I sat here thinking about how to start this for a few minutes, mainly because it was difficult for me to even decide to write my story to begin with. But let’s just let the cat out of the bag here: I have Obsessive-Compulsive Disorder. No, really. I know everyone says they have O.C.D every now and then, during times when they are feeling particularly particular, but I have an anxiety disorder, and I have had it since I was about 10 years old.


There’s this adage that states that something like 1 in 4 people have a mental disorder. They say that you should take a look at your 3 closest friends – if it’s not them, you’re the crazy one. So guess what? If you’re one of my 3 closest friends, you’re probably pretty safe!

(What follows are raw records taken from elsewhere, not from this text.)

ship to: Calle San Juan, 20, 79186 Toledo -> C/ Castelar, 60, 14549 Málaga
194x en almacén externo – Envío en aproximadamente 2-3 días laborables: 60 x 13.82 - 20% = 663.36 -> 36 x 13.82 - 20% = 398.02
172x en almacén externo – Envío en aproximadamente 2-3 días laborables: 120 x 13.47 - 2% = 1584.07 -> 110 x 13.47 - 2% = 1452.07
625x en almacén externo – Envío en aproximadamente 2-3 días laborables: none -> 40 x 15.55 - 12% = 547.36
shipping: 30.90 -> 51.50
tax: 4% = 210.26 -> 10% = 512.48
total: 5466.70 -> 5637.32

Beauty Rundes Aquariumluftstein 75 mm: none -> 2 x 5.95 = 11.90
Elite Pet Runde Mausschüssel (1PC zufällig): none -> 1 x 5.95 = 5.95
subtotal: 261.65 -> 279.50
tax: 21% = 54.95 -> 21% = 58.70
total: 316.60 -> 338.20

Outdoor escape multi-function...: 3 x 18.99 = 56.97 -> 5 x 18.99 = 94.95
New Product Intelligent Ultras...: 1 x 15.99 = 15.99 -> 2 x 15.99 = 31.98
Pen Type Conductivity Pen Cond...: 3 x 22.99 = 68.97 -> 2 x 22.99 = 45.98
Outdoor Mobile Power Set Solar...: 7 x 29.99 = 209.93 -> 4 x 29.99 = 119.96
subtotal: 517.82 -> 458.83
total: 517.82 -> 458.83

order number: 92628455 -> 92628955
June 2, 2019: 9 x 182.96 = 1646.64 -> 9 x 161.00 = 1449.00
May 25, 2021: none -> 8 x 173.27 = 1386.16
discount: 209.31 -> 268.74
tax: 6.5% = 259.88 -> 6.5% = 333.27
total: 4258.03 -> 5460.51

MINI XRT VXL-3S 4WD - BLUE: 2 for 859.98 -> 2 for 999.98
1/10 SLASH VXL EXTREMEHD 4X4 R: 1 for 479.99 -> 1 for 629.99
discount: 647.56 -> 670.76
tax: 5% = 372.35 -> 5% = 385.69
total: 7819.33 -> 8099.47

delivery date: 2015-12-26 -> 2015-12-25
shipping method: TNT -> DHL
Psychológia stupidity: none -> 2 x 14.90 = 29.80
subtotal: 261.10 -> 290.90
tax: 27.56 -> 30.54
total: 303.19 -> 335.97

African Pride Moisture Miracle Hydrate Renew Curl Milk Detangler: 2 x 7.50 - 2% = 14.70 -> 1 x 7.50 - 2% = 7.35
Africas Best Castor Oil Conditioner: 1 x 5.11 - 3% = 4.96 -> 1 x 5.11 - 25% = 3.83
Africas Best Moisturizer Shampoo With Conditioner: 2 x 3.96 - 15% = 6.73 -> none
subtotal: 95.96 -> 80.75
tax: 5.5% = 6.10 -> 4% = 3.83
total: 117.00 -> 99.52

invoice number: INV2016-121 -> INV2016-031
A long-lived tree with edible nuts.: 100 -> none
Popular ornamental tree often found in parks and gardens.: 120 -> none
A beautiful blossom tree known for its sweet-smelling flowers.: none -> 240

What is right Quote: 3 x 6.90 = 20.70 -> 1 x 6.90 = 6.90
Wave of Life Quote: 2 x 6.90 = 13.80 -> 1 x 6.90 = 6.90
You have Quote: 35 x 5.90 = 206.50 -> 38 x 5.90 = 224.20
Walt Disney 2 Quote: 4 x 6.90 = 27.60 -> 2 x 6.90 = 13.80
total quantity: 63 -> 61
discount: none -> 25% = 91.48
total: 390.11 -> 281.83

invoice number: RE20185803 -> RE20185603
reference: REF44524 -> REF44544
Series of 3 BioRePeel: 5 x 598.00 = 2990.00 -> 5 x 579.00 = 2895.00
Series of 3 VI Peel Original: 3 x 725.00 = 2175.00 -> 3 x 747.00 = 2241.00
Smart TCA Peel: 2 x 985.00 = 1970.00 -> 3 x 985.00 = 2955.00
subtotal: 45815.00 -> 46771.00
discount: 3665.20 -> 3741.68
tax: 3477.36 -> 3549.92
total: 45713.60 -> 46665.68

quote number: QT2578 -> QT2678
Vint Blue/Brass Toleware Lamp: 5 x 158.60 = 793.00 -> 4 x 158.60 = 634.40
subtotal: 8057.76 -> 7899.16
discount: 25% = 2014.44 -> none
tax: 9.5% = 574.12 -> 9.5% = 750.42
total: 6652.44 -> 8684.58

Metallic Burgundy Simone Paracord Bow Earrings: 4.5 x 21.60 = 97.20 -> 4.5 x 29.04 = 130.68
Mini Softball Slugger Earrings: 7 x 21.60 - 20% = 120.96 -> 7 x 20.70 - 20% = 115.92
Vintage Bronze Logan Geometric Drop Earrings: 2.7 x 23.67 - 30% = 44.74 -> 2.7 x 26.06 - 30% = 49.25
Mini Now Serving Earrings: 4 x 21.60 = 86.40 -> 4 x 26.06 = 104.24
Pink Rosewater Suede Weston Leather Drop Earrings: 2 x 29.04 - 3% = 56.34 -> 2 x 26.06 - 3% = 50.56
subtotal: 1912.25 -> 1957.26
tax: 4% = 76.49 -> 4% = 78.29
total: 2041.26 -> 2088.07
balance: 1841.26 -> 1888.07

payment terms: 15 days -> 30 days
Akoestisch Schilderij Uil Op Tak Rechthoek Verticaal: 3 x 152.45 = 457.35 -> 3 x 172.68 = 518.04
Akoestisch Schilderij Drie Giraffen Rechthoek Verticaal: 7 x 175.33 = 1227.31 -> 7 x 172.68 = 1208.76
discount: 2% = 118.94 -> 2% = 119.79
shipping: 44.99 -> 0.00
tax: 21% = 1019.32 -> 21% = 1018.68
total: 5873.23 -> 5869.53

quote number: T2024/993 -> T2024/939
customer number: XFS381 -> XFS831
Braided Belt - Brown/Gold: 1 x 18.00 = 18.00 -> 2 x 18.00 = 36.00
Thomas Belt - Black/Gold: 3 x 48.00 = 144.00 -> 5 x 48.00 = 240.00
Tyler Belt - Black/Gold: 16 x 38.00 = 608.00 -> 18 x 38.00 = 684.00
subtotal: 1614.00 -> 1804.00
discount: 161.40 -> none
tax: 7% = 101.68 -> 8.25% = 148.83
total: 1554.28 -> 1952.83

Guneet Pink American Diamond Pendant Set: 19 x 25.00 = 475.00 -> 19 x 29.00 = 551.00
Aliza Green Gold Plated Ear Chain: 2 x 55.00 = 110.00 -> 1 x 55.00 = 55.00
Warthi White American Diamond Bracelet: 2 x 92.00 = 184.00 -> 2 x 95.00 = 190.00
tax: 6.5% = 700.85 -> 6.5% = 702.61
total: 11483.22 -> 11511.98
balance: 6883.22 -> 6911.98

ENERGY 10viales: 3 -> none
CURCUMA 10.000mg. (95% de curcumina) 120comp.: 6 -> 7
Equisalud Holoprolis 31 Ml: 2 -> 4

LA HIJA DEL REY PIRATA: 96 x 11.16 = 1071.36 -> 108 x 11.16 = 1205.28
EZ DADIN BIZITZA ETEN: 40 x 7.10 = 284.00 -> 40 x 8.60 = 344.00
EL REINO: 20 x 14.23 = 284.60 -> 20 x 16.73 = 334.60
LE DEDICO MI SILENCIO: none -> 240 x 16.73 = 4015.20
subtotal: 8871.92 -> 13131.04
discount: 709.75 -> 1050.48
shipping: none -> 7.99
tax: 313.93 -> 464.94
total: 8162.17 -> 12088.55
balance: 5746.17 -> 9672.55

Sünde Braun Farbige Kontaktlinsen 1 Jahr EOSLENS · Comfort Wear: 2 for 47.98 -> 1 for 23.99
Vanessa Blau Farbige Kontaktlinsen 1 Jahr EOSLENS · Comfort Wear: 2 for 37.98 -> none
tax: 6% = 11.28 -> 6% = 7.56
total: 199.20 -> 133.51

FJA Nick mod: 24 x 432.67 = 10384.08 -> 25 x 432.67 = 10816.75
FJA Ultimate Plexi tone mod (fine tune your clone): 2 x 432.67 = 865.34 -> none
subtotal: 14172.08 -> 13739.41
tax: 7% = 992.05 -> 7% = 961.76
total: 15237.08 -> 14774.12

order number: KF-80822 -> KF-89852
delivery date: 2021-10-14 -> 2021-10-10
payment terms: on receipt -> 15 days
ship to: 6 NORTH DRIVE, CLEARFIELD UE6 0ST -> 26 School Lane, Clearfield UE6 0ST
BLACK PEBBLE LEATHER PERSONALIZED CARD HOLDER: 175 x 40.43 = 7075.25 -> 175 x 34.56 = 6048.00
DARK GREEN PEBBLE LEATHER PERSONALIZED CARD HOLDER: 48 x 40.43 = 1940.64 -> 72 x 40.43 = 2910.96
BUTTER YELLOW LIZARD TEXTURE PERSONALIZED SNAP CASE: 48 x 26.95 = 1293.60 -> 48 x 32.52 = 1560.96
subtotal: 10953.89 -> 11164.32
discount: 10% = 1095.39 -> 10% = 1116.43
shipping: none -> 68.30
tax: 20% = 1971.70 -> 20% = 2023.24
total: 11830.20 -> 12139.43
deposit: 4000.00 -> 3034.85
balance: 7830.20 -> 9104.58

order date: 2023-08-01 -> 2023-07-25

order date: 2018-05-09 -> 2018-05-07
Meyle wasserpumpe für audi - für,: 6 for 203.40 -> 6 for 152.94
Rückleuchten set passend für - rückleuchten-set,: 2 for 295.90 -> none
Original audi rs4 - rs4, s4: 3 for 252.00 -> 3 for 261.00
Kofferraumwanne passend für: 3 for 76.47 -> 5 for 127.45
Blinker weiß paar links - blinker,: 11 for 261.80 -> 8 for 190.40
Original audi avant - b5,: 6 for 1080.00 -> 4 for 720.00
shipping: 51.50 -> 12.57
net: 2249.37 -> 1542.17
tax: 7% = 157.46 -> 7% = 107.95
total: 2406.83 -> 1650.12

I’m not surprised if this news surprises you. I just told my mom last week and she was surprised. I was living with my husband for almost 3 years before I told him and he was surprised. It just goes to show you that you never really know what’s going on inside someone else’s head, eh? No one I knew had any idea that for the past 14 years I have been struggling with this – except for me.


That’s one of the reasons I decided to share this with you people. Dealing with this alone was HARD. It’s no one’s fault. I don’t resent anyone for not noticing – I hid it well, and I still do. I don’t think I had an unhappy childhood or life; quite the contrary, actually. I consider my childhood to have been an extremely happy one and I see myself as a very well rounded and self-sufficient adult. But that doesn’t change the fact that fighting O.C.D on my own was pretty crappy.


Mainly, I was too embarrassed and too afraid to tell anyone about it. I knew from the very beginning that something was wrong, and it scared me, but I didn’t want my family and friends to think was nuts. By around age 15 I had basically figured out that my problem was O.C.D, but I wasn’t ready to fully accept it, and I definitely wasn’t telling anyone that I thought I had a mental disorder! It wasn’t until June of this year that I was officially diagnosed. And now that I am, I’m coming out. But please don’t think I’m psycho.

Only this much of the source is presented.